Pantaleoncito, no había terminado la Educación General Básica, a pesar de haber repetido tres veces el octavo curso, y consiguió el Graduado Escolar en la Academia de un primo-hermano de la mujer de mi cuñado. Después se matriculó en una escuela de arte dramático, porque su madre decía que tenía grandes aptitudes para la interpretación, lo que yo también compartía, puesto que en sobradas ocasiones nos había demostrado su habilidad para hacer creíbles sus pretendidos propósitos de enmienda.

Por aquellos años se despertó en mí la vena literaria y se me ocurrió que podría escribir un libro de un tema que me había apasionado desde siempre: El champiñón.

Durante once meses, y después de una larga labor de investigación bibliográfica, logré completar un precioso libro que me atreví a titular: "El champiñón, su cultivo, su comercialización y su influencia en la deprimida economía rural de la España del desarrollo".

Lógicamente se imprimieron en "Neografic" los mil ejemplares de que constó la primera, y como mi hijo, única edición. La presentación del libro tuvo lugar en la inauguración de la casa que habíamos rehabilitado en el pueblo de mis suegros, y entre los libros que regalé ese día y los que mandé a los clientes y proveedores de la empresa, a los vecinos, a los directores e interventores de los bancos y a los curas de la parroquia, alcanzaron una cifra de ciento veintitrés. Diez más los dejé en la papelería que el primo de mi mujer tenía en el pueblo y veinticinco en una librería de Carabanchel a la que le hacíamos trabajos en la empresa. Todavía, pasados diez años, cuando llego al pueblo, Cándido, el primo de mi mujer me recuerda que tengo que pasar por la tienda para retirar los nueve libros que le quedan y pagarme las mil pesetas del libro que vendió a unos turistas que no entendían nada de español pero que les había gustado mucho la fotografía de la portada de mi libro. El dueño de la librería de Carabanchel, pasados tres años, me envió un paquete con los veinticinco libros que se unieron al resto de la edición que aún permanece en aquel rincón del almacén de la empresa y de los que sólo me acuerdo cuando el encargado me pregunta cómo hay que reflejarlos en el inventario.

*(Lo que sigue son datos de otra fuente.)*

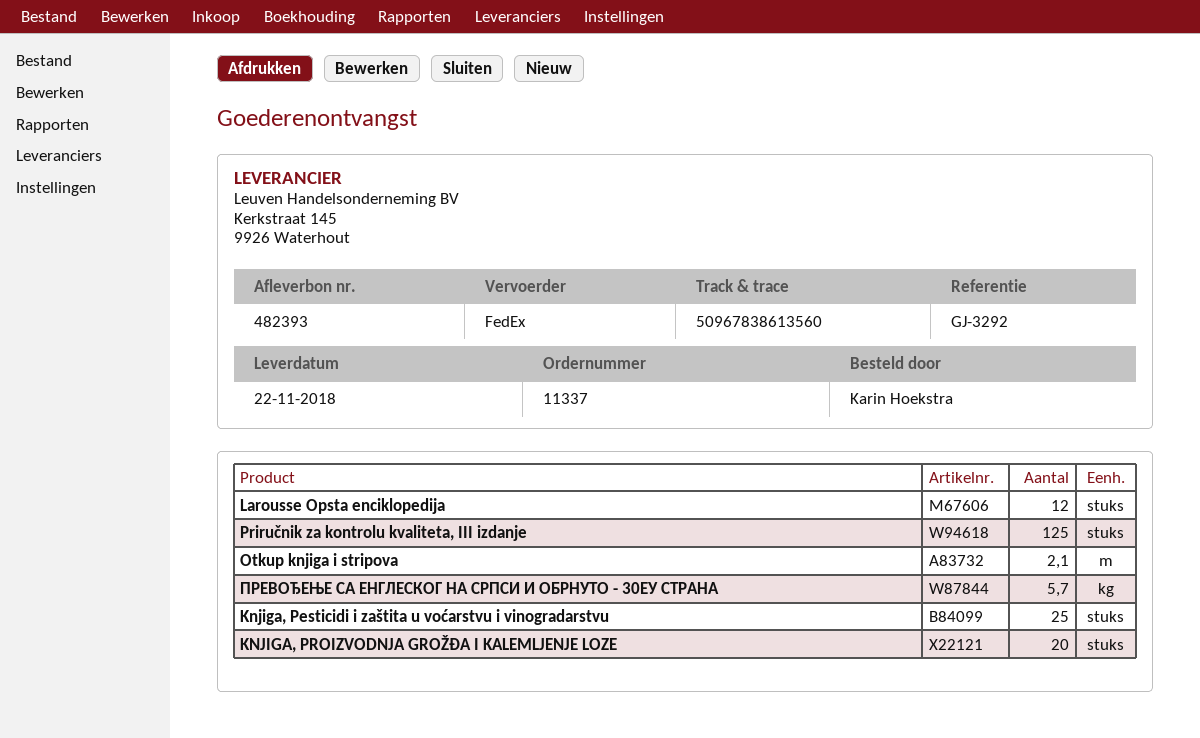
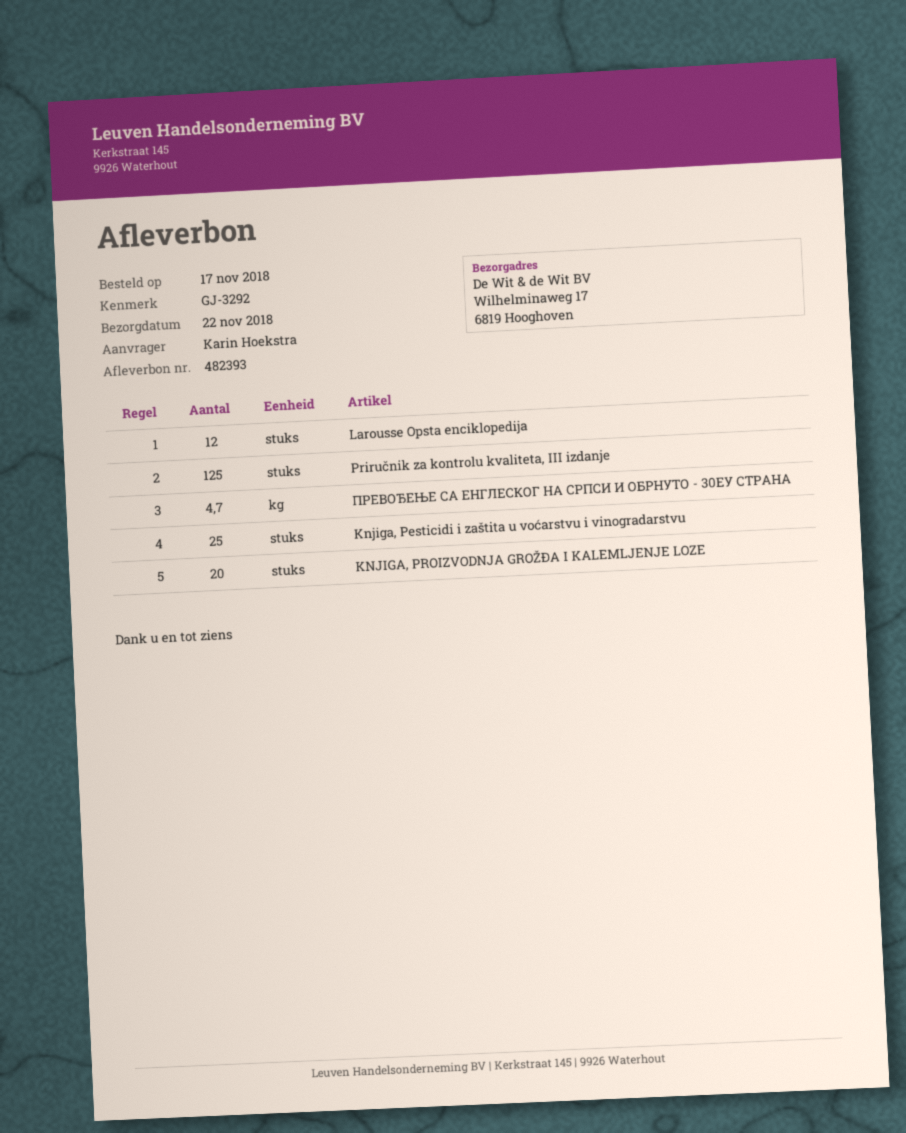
Otkup knjiga i stripova: 2.1 -> none
ПРЕВОЂЕЊЕ СА ЕНГЛЕСКОГ НА СРПСИ И ОБРНУТО - 30ЕУ СТРАНА: 5.7 -> 4.7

Pantaleoncito, al que ahora se le conoce por sólo "Pan", terminó los cursos de la Escuela de Arte Dramático, logró un par de papelitos en una obra de teatro experimental y unas cuantas figuraciones en una telenovela que duró doscientos treinta capítulos. Primero estuvo viviendo en casa donde dormía, por el día, comía y obtenía financiación. Años después se fue a vivir con su amigo al Barrio de Chueca, aunque periódicamente volvía por casa siempre que su economía así lo requería, aunque tenía el detalle de hacerlo cuando yo estaba en el trabajo para evitarme el disgusto de tener que tratar con él cuestiones tan prosaicas como las del dinero. Cuando ahora lo recuerdo tengo que reconocer que mi hijo me ha dado casi las mismas satisfacciones que mi libro.

Y fue entonces cuando recordé la sentencia de doña Matilde. ¡Me faltaba lo del árbol!